The gluteal muscles, also referred to as glutes or buttock muscles, are a muscle group consisting of the gluteus maximus, gluteus medius, gluteus minimus and tensor fasciae latae muscles. They are found in the gluteal, or buttock region, overlying the posterior aspect of the pelvic girdle and the proximal part of the femur.

In terms of function, the gluteal muscles act on the hip joint, mainly to facilitate abduction and extension of the thigh but some also assist in the adduction, external rotation and internal rotation of the thigh. Thus, the gluteal muscles are important for a variety of activities including walking, standing on one leg, and walking up the stairs.

This article will discuss the anatomy and functions of the gluteal muscles.

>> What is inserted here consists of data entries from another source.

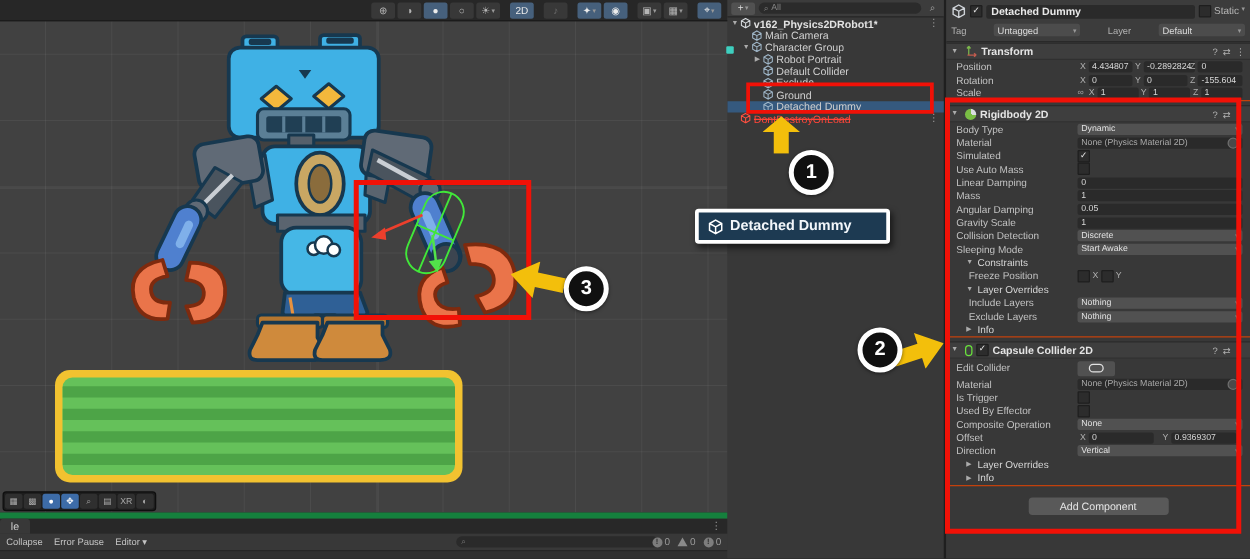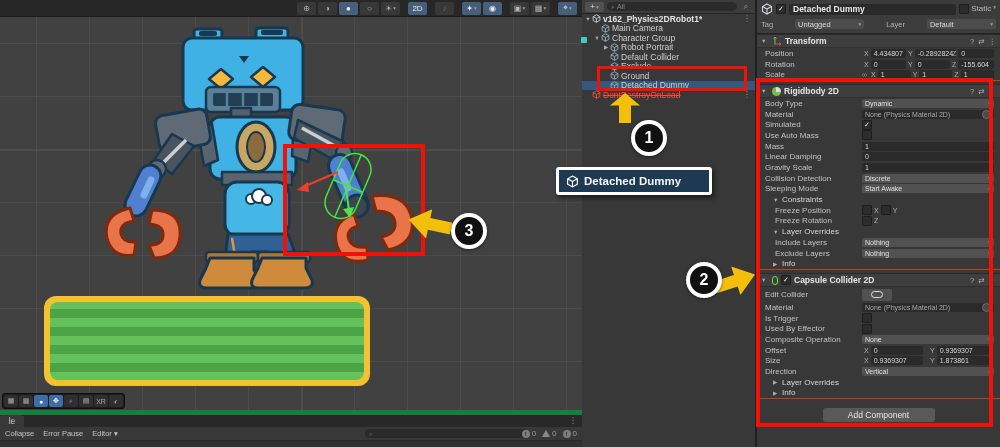"Mass" div.insp-row { order: before "Linear Damping" -> after "Linear Damping" }
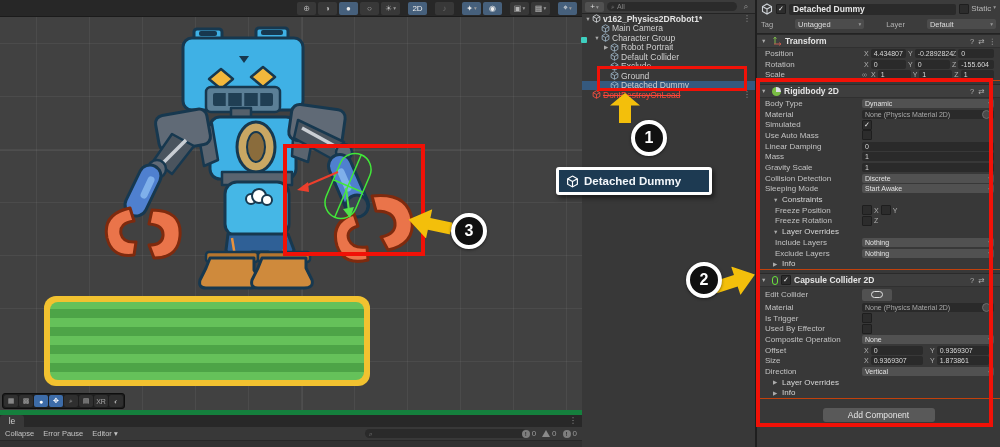"Angular Damping" div.insp-row { html: none -> <div> <span>Angular Damping</span> <div> <div> <span>0.05</span> </div> </div> </div> }
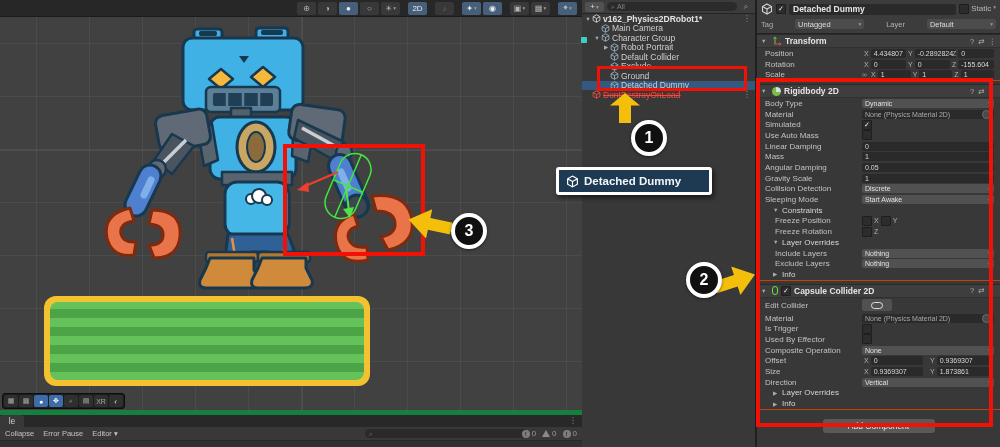"Freeze Rotation" div.insp-row { html: <div> <span>Freeze Rotation</span> <div> <span></span> <span>Z</span> </div> </div> -> none }
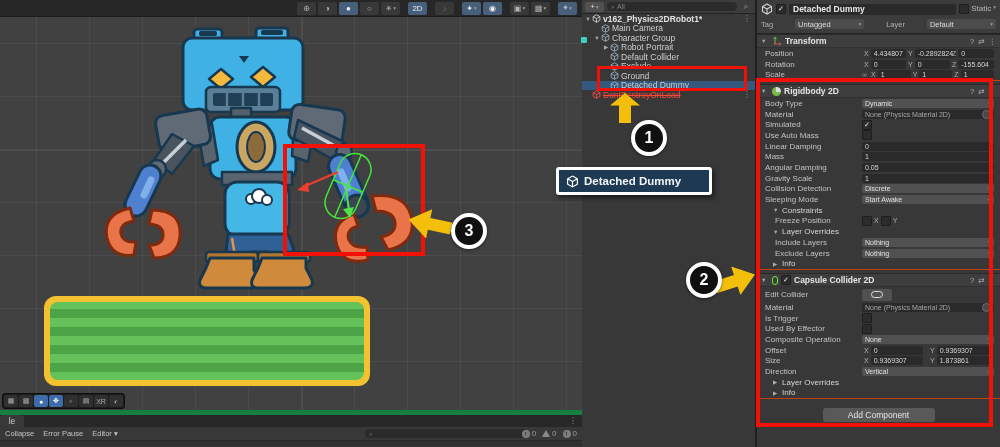"Size" div.insp-row { html: <div> <span>Size</span> <div> <div> <span>X</span> <div> <span>0.9369307</span> </div> </div> <div> <span>Y</span> <div> <span>1.873861</span> </div> </div> </div> </div> -> none }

Key facts about the gluteal muscles
Definition The gluteal muscles are a superficial group of hip muscles that are situated in the gluteal region, overlying the posterior aspect of the pelvic girdle.
Gluteus maximus Origin: Lateroposterior surface of sacrum and coccyx, facies glutea alae ossis ilii (behind the linea glutea posterior), fascia thoracolumbalis, ligamentum sacrotuberale
Insertion
: Tractus iliotibialis, tuberositas glutea femoris
Innervation
: Nervus gluteus inferior
Blood supply
: Arteria glutea inferior and superior
Function
: Extension, external rotation, abduction and adduction of the thigh
Gluteus medius Origin: Facies glutea alae ossis ilii (between the linea glutea anterior and linea glutea posterior)
Insertion
: Lateral aspect of trochanter major femoris
Innervation
: Nervus gluteus superior
Blood supply
: Arteria glutea superior
Function
: Abduction and internal rotation of thigh; pelvis stabilization
Gluteus minimus Origin: Facies glutea alae ossis ilii (between the linea glutea anterior and linea glutea inferior)
Insertion
: Anterior aspect of trochanter major femoris
Innervation
: Nervus gluteus superior
Blood supply
: Arteria glutea superior
Function
: Abduction and internal rotation of thigh; pelvis stabilization
Tensor fasciae latae Origin: Spina iliaca anterior superior, labium externum cristae iliacae
Insertion
: Tractus iliotibialis
Innervation
: Nervus gluteus superior
Blood supply
: Arteria circumflexa lateralis femoralis
Function
: Internal rotation of thigh, external rotation of leg; hip and knee joint stabilization
Contents
  1. Overview
  2. Gluteus maximus
  3. Gluteus medius
  4. Gluteus minimus
  5. Tensor fasciae latae
+ Show all

Overview

The gluteal muscles are the most superficial group of the posterior hip and thigh muscles. This muscle group consists of the gluteus maximus, gluteus medius, gluteus minimus and tensor fasciae latae.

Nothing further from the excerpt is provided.